Le chef du BPS de la province de DKI Jakarta, Kadarmanto, a déclaré que les dépenses moyennes de la génération Z atteignaient 11,97 millions IDR par mois. Sur ce montant, environ 7,14 millions IDR ont été utilisés pour les besoins non alimentaires, tandis que 4,83 millions IDR ont été alloués à la nourriture.
« Les dépenses moyennes les plus élevées se trouvent dans le sud de Jakarta, à 15 168 533 IDR par mois, tandis que les dépenses les plus faibles se trouvent dans les Mille-Îles, à 6 082 246 IDR par mois », a-t-il déclaré.

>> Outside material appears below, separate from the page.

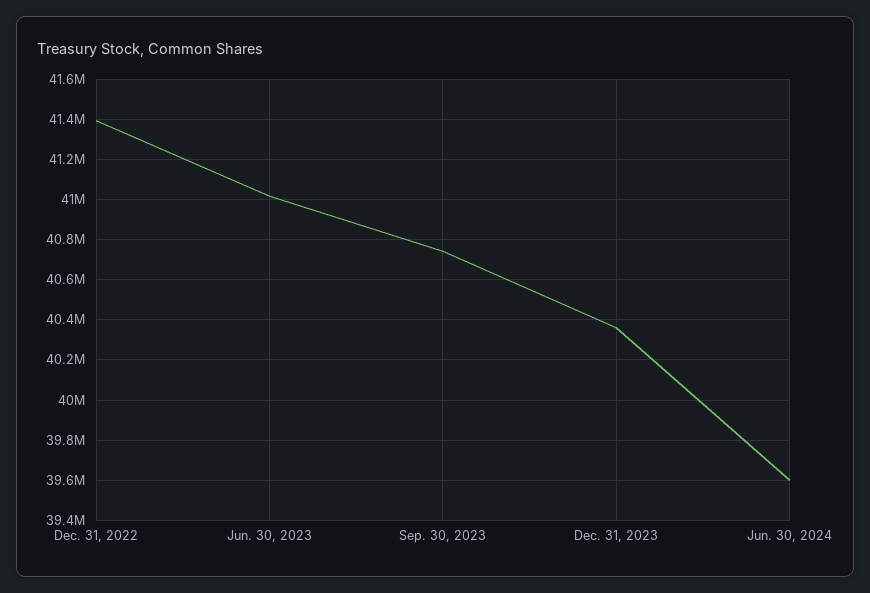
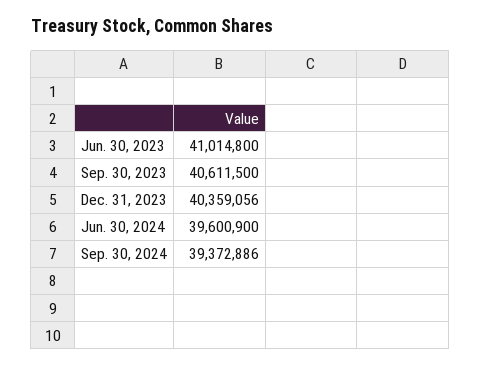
Dec. 31, 2022: 41400000 -> none
Sep. 30, 2023: 40750000 -> 40611500
Sep. 30, 2024: none -> 39372886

Les dépenses non alimentaires comprennent divers besoins difficiles à éviter pour les communautés urbaines, tels que les coûts de logement, de transport, d'éducation, de communication, de santé, d'équipement de travail et d'appareils électroniques.
La grande partie de ces dépenses montre que le coût de la vie à Jakarta n'est plus seulement déterminé par les besoins alimentaires, mais aussi par la mobilité, l'éducation et le besoin de soutenir un travail qui ne cesse d'augmenter.
FAITS SAILLANTS DE L'UTILISATION DE PAYLATER
D’un autre côté, la situation économique de la jeune génération de Jakarta reste confrontée à un certain nombre de défis. Le BPS a enregistré que le taux de chômage ouvert (TPT) pour la tranche d'âge des 15-29 ans en août 2025 a atteint 13,65 pour cent, bien plus élevé que pour la tranche d'âge des 30-59 ans qui était de 3,25 pour cent.
En dehors de cela, environ 21,47 pour cent des jeunes travailleurs travaillent encore dans le secteur informel qui a généralement des revenus irréguliers.
Cette condition encourage de plus en plus de jeunes à utiliser les services acheter maintenant, payer plus tard (BNPL) ou PayLater pour gérer leurs flux de trésorerie.
Adrian Nalendra Perwira, chercheur en économie au GREAT Institute, a déclaré que l'utilisation croissante de PayLater chez les jeunes n'était pas déclenchée par un seul facteur.
Selon lui, il existe trois causes interdépendantes, à savoir la facilité d'accès aux produits, les conditions économiques des utilisateurs et l'écart entre l'accès aux services financiers et le niveau de littératie financière dans la société.
“PayLater est un crédit très facile d'accès et placé directement sur la page de paiement. Les consommateurs n'ont pas besoin d'aller à la banque ni de suivre un long processus. En quelques clics, les marchandises sont immédiatement reçues, tandis que le paiement est effectué plus tard”, a déclaré Adrian à Kompas.com.
“Ils doivent payer pour le transport, le logement, le travail et même aider leur famille. PayLater est ensuite utilisé pour combler les besoins d'aujourd'hui avec les revenus nouvellement perçus dans le futur”, a-t-il poursuivi.
Selon Adrian, la pression économique explique pourquoi quelqu’un a besoin de crédit. Cependant, la facilité d'utilisation de PayLater peut également accroître la tendance à faire des achats impulsifs.
« De nombreuses études en Indonésie ont trouvé une relation positive entre l'utilisation de PayLater et l'achat impulsif. Plus il est facile à utiliser, plus les consommateurs ont la possibilité d'acheter spontanément », a-t-il déclaré.
Il estime que PayLater peut être un instrument financier utile s'il est utilisé comme… lissage de la consommationà savoir combler les besoins temporaires jusqu'à ce qu'un revenu soit reçu.
Toutefois, les conditions seront différentes si l'endettement continue à être utilisé pour couvrir les déficits de revenus réguliers, car cela risque d'aggraver la situation financière de l'utilisateur.